Bunu dışında, klofazimin’in Wnt sinyal yolu üzerindeki beklenen in vivo etkiyi araştırmacılar tarafından gözlemlemiş. Ek olarak, klofazimin, konvasyonel ilaç olan doksorubisin ile kombinasyon halinde uygulandığında daha da etkilidir. UNIGE’ de çalışan araştırmacı ve bu çalışmanın ilk yazarlarından biri olan Alexey Koval ,bu araştırmanın sonuçlarını şöyle değerlendirmiştir “Klofazimin, Wnt sinyal yolunun inhibitörü olarak görev yaparak kanser hücrelerin çoğaltmalarını durdurur fakat hücreler öldürülmüyor. Öte yandan, doksorubisin artık çoğaltmayan hücreleri öldürüyor. Bu yüzden bu kombinasyon çok etkili tedavi sağlıyor”.
Yeniden Konumlandırma, Farmakolojinin Geleceği Olabilir mi?

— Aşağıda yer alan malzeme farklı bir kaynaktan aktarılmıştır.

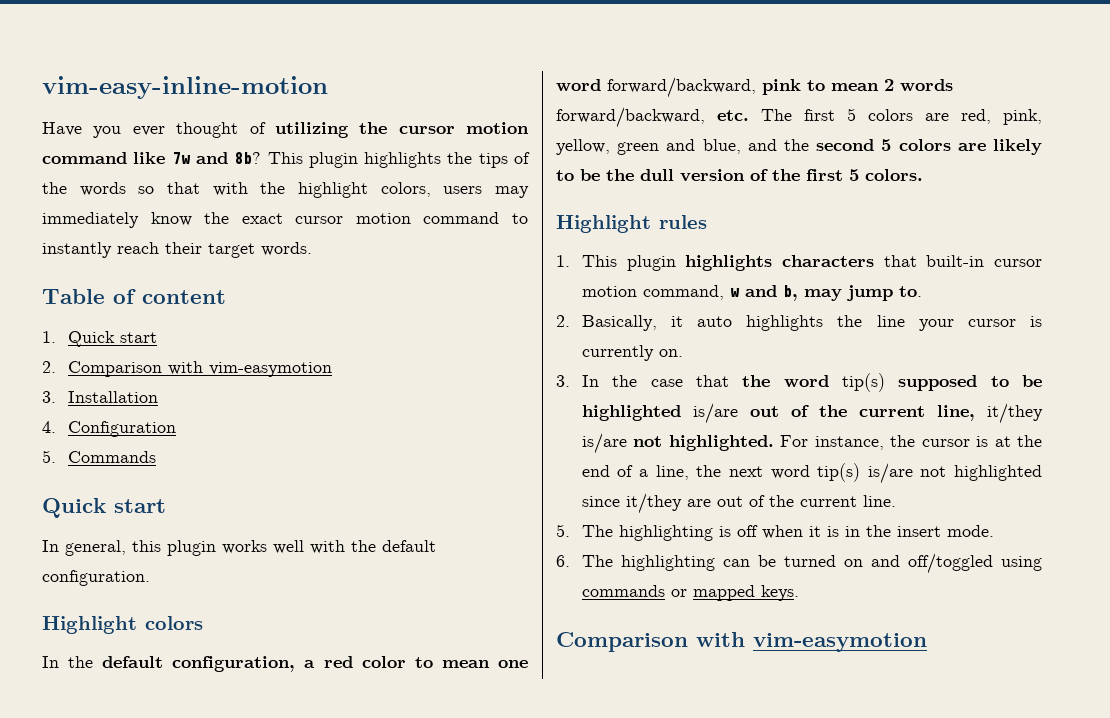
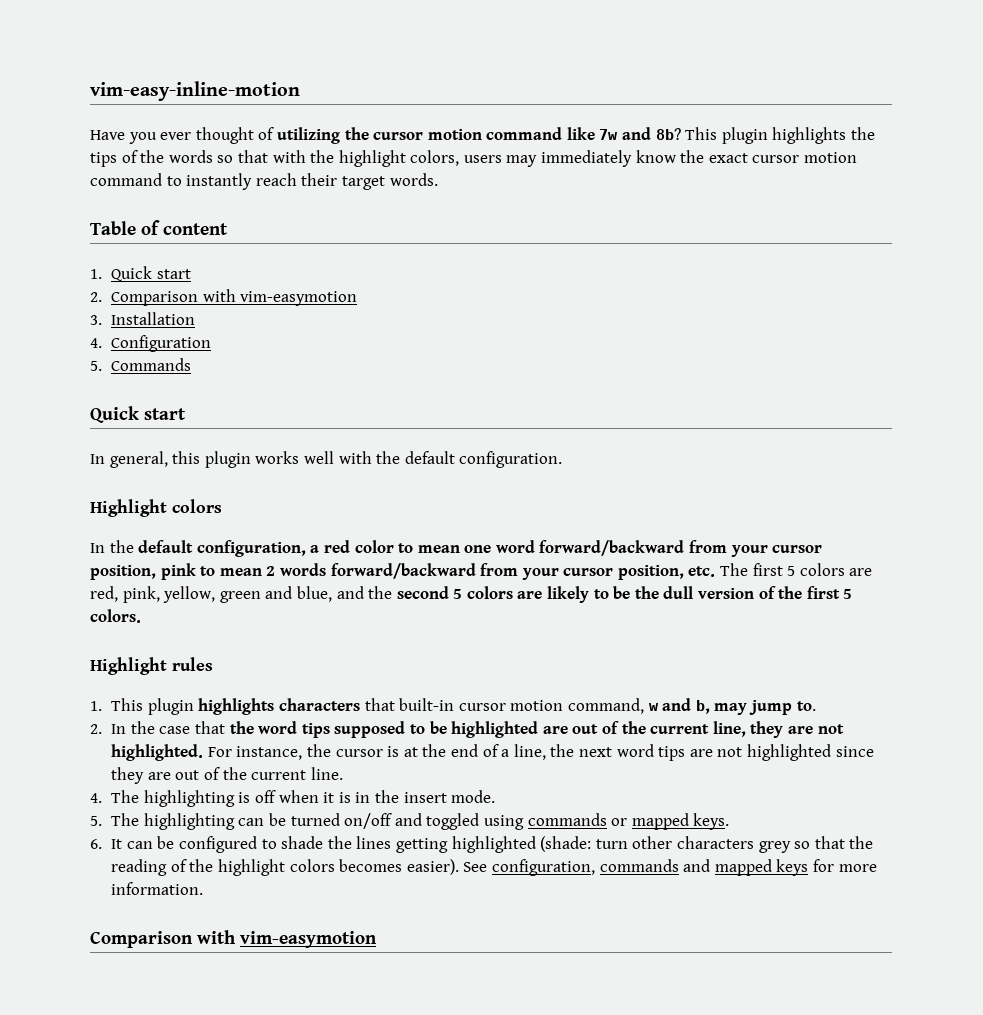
- In the default configuration, a red color to mean one word forward/backward, pink to mean 2 words forward/backward, etc. The first 5 colors are red, pink, yellow, green and blue, and the second 5 colors are likely to be the dull version of the first 5 colors.
+ In the default configuration, a red color to mean one word forward/backward from your cursor position, pink to mean 2 words forward/backward from your cursor position, etc. The first 5 colors are red, pink, yellow, green and blue, and the second 5 colors are likely to be the dull version of the first 5 colors.
- 2. Basically, it auto highlights the line your cursor is currently on.
- 3. In the case that the word tip(s) supposed to be highlighted is/are out of the current line, it/they is/are not highlighted.
+ 2. In the case that the word tips supposed to be highlighted are out of the current line, they are not highlighted.
- For instance, the cursor is at the end of a line, the next word tip(s) is/are not highlighted since it/they are out of the current line.
+ For instance, the cursor is at the end of a line, the next word tips are not highlighted since they are out of the current line.
- 5. The highlighting is off when it is in the insert mode.
+ 4. The highlighting is off when it is in the insert mode.
- 6. The highlighting can be turned on and off/toggled using commands or mapped keys.
+ 5. The highlighting can be turned on/off and toggled using commands or mapped keys.
+ 6. It can be configured to shade the lines getting highlighted (shade: turn other characters grey so that the reading of the highlight colors becomes easier). See configuration, commands and mapped keys for more information.

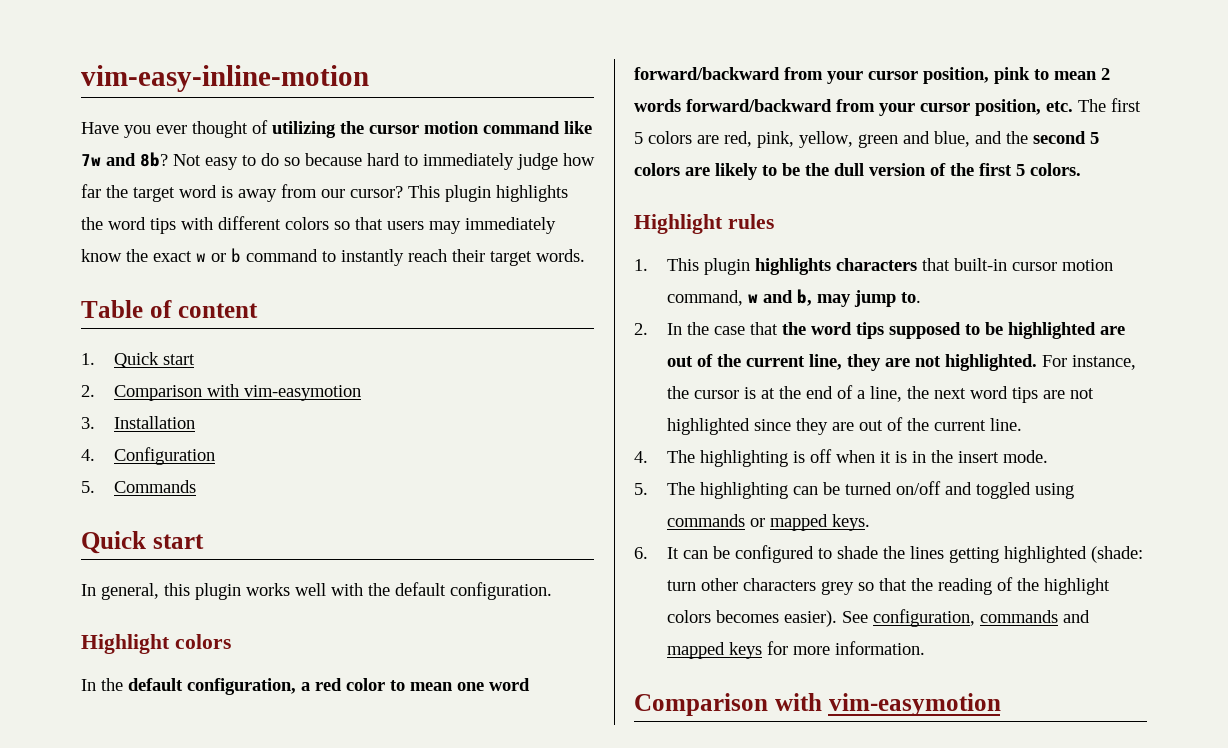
- This plugin highlights the tips of the words so that with the highlight colors, users may immediately know the exact cursor motion command to instantly reach their target words.
+ Not easy to do so because hard to immediately judge how far the target word is away from our cursor? This plugin highlights the word tips with different colors so that users may immediately know the exact w or b command to instantly reach their target words.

Günümüzdeki yeni teknoloji ve yeni metotlar sayesinde, birçok araştırmacılar eskiden keşfedilmiş ilaçların bilinmeyen etkileri keşfetmek için yoğun çalışmaları yürütmektedir.İlaçların yeniden konumlandırılmaları,yeni ilaç keşfet sürecinden hem testler hem pazarlama prosedürleri açısından daha az zaman ve az maliyet gerektirir. Cüzzam hastalığında kullanılan bu antibakteriyel ajan (klofazimin), uzun zamandır piyasada ve aslında halk tarafından bilinen bir ilaçtır. Vladimir Katanaev, ” DSÖ’nün temel ilaçlar listesinde yer alan bu ucuz ilaç, İşviçre dahil olmak üzere tüm dünyada üretiliyor”.“Elbette bu bir avantaj, fakat bu ilaçla ilgili patent başvuru yapılamayacağından dolayı çalışmanın devam ettirmek için gereken kaynak yaratmak zor hale geldi.” diye ifade etmiştir.
Bir sonraki adım ise, ilk önce Cenevre sonra İsviçre’nin diğer şehirlerde gönüllü hastaları üzerinde klinik deneyler yapmaktır.